Instructions to follow:
Below are some records. Print exactly the lines between the one holding "Arkadaşlar yurt üç" and the one holding "- Oda misafirlikleri", inclusive, and nothing else.
** Opening Records supplied block **
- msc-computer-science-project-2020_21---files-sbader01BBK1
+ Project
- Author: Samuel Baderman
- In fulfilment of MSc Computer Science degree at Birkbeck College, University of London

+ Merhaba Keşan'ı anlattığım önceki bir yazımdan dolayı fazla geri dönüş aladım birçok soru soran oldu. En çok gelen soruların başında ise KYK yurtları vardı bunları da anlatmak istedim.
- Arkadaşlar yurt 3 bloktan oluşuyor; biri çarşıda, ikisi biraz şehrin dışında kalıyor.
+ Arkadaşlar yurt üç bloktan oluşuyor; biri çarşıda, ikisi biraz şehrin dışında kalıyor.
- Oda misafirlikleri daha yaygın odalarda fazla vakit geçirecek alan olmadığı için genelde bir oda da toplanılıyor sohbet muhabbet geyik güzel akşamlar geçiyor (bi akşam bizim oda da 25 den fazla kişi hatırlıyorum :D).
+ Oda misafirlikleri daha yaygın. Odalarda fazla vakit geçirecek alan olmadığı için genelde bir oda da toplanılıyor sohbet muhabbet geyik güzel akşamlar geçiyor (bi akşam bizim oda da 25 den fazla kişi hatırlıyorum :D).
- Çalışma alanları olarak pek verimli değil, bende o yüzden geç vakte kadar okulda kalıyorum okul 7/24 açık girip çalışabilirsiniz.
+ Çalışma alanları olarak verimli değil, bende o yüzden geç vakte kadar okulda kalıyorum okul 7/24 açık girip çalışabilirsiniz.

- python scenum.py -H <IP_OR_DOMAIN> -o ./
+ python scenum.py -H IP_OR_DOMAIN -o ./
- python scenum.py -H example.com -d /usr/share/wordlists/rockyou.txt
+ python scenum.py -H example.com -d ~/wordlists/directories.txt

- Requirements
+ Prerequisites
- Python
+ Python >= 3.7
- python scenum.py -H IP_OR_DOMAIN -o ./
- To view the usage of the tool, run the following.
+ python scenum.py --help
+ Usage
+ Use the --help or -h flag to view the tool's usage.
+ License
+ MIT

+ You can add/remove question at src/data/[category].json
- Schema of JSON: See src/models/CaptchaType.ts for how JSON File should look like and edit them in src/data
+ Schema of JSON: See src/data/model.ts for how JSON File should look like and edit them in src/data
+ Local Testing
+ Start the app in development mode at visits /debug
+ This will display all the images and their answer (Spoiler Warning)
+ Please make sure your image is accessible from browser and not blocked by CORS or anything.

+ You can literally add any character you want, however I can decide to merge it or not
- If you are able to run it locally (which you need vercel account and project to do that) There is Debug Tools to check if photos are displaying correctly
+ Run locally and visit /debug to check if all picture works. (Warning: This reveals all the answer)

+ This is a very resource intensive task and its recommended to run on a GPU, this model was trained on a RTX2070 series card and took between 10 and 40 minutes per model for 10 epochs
** Closing Records supplied block **
Response to the exercise:
+ Arkadaşlar yurt üç bloktan oluşuyor; biri çarşıda, ikisi biraz şehrin dışında kalıyor.
- Oda misafirlikleri daha yaygın odalarda fazla vakit geçirecek alan olmadığı için genelde bir oda da toplanılıyor sohbet muhabbet geyik güzel akşamlar geçiyor (bi akşam bizim oda da 25 den fazla kişi hatırlıyorum :D).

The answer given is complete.